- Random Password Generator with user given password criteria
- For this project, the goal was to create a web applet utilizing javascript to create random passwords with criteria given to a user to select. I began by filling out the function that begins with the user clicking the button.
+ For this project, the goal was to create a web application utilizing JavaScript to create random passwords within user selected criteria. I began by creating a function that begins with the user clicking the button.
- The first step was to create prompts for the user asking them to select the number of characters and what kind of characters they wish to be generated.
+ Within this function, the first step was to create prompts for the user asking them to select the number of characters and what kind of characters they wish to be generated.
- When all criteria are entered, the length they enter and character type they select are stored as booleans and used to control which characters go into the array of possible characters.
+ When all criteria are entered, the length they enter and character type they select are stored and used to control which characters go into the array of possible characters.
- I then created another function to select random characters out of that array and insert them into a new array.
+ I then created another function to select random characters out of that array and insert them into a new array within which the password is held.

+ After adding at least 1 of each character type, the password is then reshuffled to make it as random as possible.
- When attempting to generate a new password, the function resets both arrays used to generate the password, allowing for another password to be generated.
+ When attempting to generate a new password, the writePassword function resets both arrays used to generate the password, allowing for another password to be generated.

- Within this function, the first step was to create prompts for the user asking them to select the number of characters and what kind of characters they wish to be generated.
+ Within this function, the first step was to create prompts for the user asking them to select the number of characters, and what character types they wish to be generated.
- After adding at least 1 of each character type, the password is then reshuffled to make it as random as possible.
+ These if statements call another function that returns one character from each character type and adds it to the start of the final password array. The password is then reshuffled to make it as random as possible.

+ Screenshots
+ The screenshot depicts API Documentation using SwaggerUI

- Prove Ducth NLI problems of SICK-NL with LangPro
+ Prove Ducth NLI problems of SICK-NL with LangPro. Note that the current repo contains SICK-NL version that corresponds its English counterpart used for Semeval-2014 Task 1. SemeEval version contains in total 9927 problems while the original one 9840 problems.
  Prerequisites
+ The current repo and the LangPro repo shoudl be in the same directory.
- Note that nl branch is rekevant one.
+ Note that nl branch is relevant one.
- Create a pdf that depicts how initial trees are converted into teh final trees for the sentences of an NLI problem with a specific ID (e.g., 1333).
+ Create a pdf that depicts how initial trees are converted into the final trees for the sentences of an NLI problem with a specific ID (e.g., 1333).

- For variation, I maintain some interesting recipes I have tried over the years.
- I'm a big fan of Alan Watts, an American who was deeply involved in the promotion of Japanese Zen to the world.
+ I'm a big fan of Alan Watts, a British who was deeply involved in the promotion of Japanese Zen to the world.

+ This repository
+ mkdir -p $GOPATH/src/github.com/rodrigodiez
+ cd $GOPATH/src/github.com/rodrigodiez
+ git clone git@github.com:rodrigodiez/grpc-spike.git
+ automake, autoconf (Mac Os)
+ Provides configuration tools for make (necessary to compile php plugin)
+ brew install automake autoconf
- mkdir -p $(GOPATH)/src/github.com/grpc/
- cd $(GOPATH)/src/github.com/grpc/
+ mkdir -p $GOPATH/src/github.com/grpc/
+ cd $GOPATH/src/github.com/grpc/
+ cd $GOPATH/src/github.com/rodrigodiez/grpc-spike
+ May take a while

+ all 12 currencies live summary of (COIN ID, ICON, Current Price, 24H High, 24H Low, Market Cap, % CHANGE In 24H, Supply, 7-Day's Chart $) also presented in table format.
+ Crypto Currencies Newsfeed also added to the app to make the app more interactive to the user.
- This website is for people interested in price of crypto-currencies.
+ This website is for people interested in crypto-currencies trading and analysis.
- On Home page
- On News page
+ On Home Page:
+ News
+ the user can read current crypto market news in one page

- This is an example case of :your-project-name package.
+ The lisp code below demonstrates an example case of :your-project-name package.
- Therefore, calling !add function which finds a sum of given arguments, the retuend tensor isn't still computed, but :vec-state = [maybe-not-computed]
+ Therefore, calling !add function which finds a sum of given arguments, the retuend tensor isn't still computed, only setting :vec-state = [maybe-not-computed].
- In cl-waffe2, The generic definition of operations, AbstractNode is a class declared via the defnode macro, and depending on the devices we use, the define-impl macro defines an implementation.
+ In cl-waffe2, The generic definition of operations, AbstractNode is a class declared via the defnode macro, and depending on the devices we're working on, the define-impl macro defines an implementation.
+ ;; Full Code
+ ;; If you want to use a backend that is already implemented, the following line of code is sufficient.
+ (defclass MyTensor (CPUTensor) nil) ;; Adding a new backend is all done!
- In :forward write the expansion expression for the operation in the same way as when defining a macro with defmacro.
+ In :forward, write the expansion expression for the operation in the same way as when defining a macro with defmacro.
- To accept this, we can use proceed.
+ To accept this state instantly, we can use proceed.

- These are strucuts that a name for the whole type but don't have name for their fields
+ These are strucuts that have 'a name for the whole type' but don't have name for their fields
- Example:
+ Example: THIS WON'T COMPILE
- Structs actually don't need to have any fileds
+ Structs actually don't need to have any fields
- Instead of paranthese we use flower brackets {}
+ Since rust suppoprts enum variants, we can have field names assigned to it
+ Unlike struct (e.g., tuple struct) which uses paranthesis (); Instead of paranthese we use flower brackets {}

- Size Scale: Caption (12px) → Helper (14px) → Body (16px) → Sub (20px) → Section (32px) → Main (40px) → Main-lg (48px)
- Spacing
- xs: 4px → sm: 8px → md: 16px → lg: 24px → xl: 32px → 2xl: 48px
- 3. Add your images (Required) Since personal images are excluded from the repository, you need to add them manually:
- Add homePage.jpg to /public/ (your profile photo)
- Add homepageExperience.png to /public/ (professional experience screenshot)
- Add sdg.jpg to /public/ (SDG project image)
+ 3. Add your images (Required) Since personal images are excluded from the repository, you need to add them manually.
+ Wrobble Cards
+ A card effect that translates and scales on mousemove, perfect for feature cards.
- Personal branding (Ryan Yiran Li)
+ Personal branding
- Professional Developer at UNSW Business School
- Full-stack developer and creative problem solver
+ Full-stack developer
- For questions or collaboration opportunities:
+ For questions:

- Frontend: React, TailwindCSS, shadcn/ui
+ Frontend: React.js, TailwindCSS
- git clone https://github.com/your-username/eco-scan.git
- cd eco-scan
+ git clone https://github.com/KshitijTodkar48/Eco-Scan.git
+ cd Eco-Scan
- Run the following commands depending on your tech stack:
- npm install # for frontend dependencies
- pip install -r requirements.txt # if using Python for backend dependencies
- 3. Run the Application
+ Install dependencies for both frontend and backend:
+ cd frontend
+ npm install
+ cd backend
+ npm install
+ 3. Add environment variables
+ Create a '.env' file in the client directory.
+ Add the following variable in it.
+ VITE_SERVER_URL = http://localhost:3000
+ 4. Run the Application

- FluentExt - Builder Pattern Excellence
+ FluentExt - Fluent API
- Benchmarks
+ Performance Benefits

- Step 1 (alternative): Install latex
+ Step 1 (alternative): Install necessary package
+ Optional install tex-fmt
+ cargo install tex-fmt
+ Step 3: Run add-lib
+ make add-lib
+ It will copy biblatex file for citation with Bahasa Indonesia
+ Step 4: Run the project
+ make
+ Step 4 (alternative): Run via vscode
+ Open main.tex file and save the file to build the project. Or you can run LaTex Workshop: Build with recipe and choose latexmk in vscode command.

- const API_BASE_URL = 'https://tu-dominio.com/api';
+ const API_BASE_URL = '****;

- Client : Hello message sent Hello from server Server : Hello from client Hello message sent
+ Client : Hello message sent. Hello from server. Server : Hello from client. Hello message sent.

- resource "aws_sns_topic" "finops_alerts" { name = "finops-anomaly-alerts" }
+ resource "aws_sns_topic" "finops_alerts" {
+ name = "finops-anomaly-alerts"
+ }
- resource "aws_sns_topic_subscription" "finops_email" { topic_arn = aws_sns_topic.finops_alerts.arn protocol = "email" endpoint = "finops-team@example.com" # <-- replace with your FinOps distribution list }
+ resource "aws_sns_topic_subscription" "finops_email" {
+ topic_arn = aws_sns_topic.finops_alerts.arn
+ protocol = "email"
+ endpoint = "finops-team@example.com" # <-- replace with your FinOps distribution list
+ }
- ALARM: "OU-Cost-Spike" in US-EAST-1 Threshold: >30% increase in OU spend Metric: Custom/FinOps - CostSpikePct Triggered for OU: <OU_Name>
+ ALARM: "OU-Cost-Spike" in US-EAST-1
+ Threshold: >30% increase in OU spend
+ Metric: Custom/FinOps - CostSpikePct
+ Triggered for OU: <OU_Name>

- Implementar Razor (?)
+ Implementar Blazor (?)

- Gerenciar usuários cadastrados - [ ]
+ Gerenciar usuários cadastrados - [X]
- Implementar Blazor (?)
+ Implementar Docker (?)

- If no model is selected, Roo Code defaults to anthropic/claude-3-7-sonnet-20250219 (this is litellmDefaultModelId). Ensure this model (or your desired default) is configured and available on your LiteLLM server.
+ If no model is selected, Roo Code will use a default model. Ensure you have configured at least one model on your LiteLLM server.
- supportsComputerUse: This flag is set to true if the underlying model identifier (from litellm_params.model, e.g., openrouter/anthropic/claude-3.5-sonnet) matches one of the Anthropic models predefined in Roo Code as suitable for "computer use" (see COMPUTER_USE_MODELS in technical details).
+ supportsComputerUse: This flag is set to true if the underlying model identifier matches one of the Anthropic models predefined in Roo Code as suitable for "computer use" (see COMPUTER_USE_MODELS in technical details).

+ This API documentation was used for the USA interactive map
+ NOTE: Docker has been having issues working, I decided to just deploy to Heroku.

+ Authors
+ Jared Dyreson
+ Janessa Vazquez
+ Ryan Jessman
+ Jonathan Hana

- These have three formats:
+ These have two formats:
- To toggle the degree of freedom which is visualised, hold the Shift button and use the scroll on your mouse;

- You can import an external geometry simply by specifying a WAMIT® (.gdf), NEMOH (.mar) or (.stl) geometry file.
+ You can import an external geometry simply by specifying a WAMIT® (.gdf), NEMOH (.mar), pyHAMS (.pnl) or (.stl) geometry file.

+--

# [Exercise aim]
Using the entries above, give again exactly the lines from the line holding "in table format." through the line holding "- Therefore, calling". Include both end lines and nothing else.

# [Completed exercise]
+ all 12 currencies live summary of (COIN ID, ICON, Current Price, 24H High, 24H Low, Market Cap, % CHANGE In 24H, Supply, 7-Day's Chart $) also presented in table format.
+ Crypto Currencies Newsfeed also added to the app to make the app more interactive to the user.
- This website is for people interested in price of crypto-currencies.
+ This website is for people interested in crypto-currencies trading and analysis.
- On Home page
- On News page
+ On Home Page:
+ News
+ the user can read current crypto market news in one page

- This is an example case of :your-project-name package.
+ The lisp code below demonstrates an example case of :your-project-name package.
- Therefore, calling !add function which finds a sum of given arguments, the retuend tensor isn't still computed, but :vec-state = [maybe-not-computed]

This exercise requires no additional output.